WORK REQUIRED:
Output the number of lines in the material below containing "asked" and nothing more.

SUPPLIED DATA:
[Start of section]

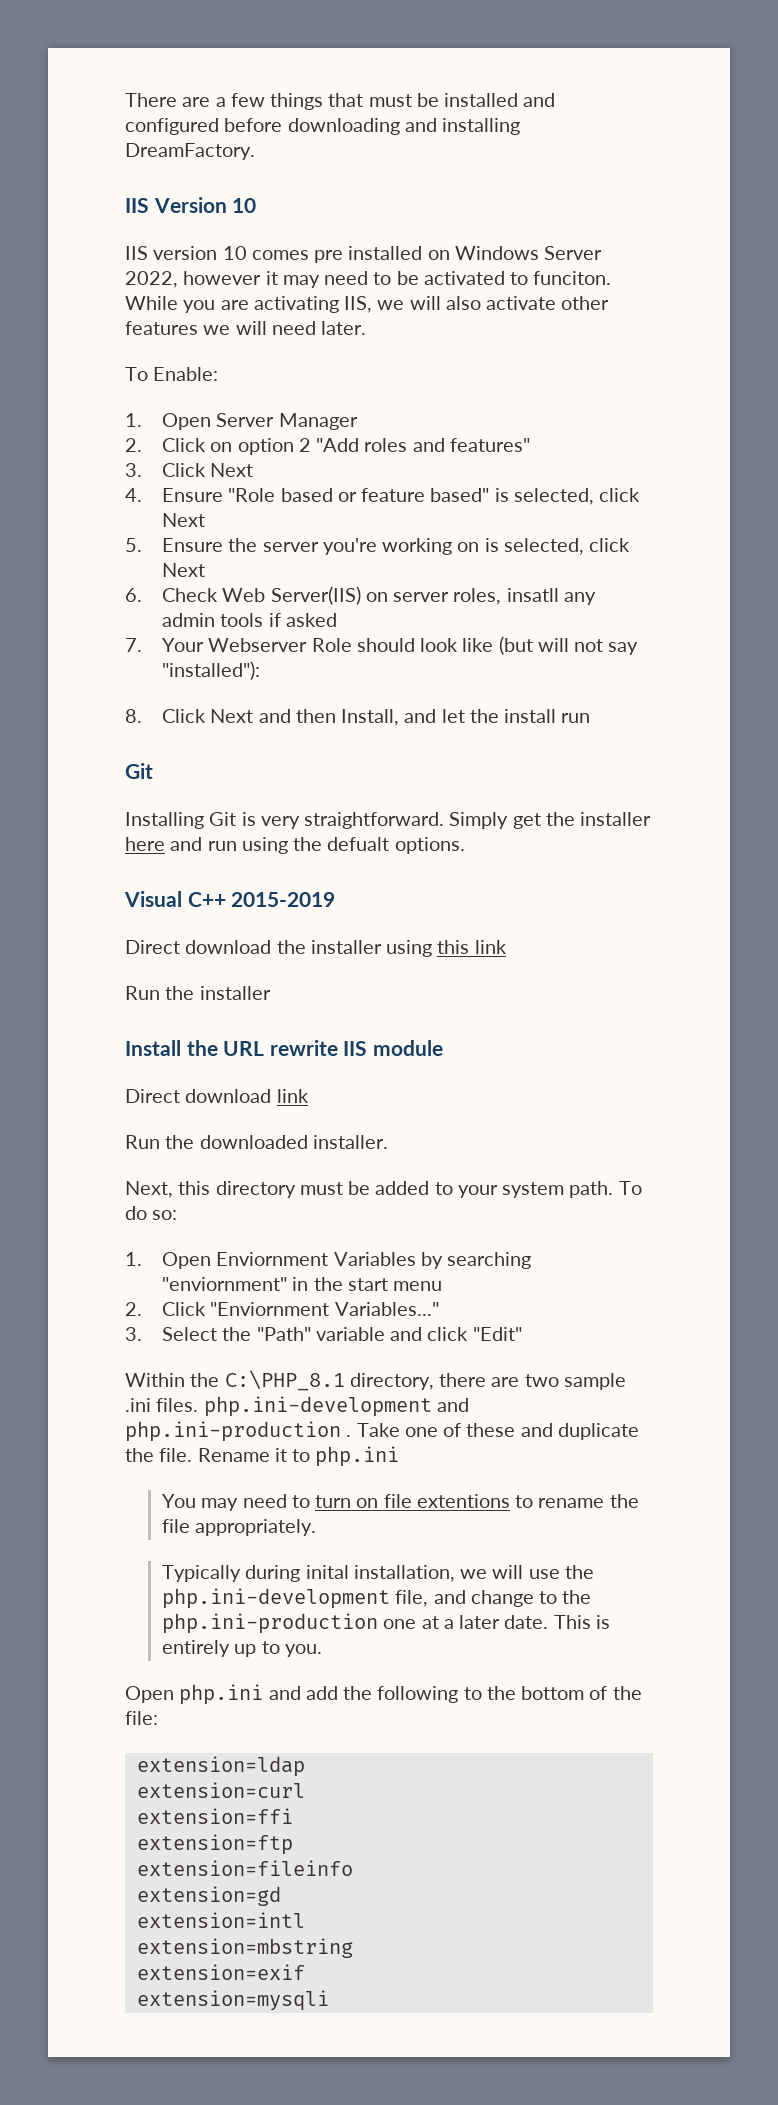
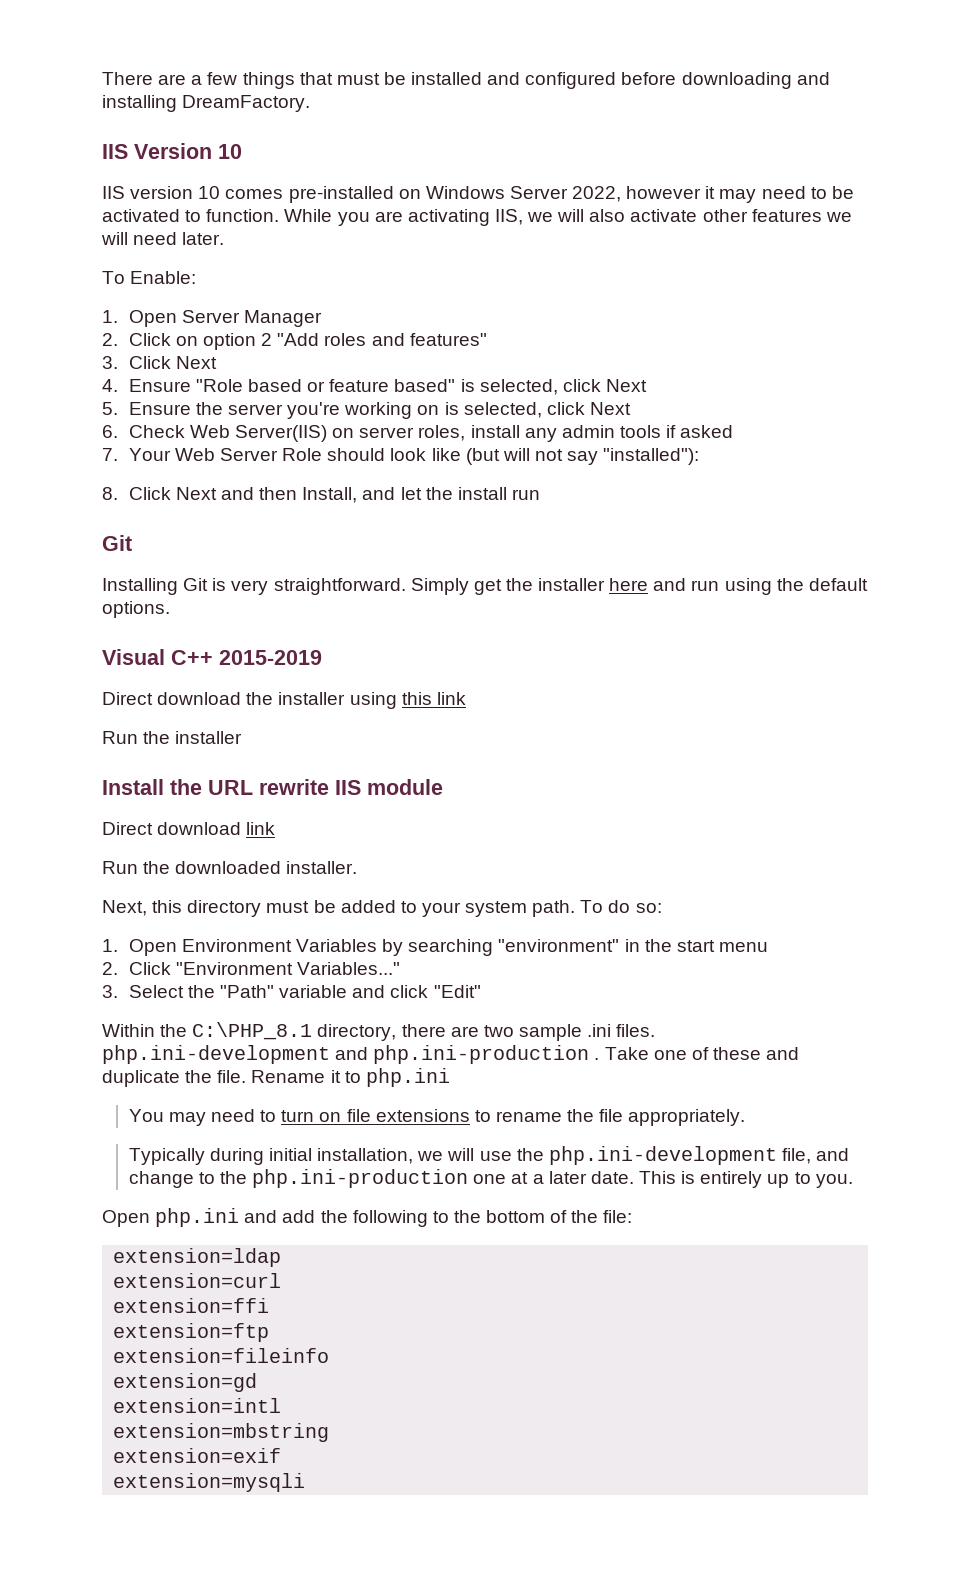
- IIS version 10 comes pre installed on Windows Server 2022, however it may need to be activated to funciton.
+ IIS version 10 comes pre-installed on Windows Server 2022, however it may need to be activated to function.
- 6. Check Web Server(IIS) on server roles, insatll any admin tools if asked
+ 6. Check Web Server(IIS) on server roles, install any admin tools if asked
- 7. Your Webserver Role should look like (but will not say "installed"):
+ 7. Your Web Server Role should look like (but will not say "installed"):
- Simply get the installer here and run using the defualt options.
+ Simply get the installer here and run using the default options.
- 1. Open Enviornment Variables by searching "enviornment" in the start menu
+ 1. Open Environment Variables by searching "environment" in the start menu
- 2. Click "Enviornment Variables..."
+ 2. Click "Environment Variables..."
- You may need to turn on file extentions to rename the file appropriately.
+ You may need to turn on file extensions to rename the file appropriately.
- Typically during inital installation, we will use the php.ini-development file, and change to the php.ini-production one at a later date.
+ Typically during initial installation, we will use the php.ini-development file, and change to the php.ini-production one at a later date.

[End of section]

REPLY TO THE TASK:
2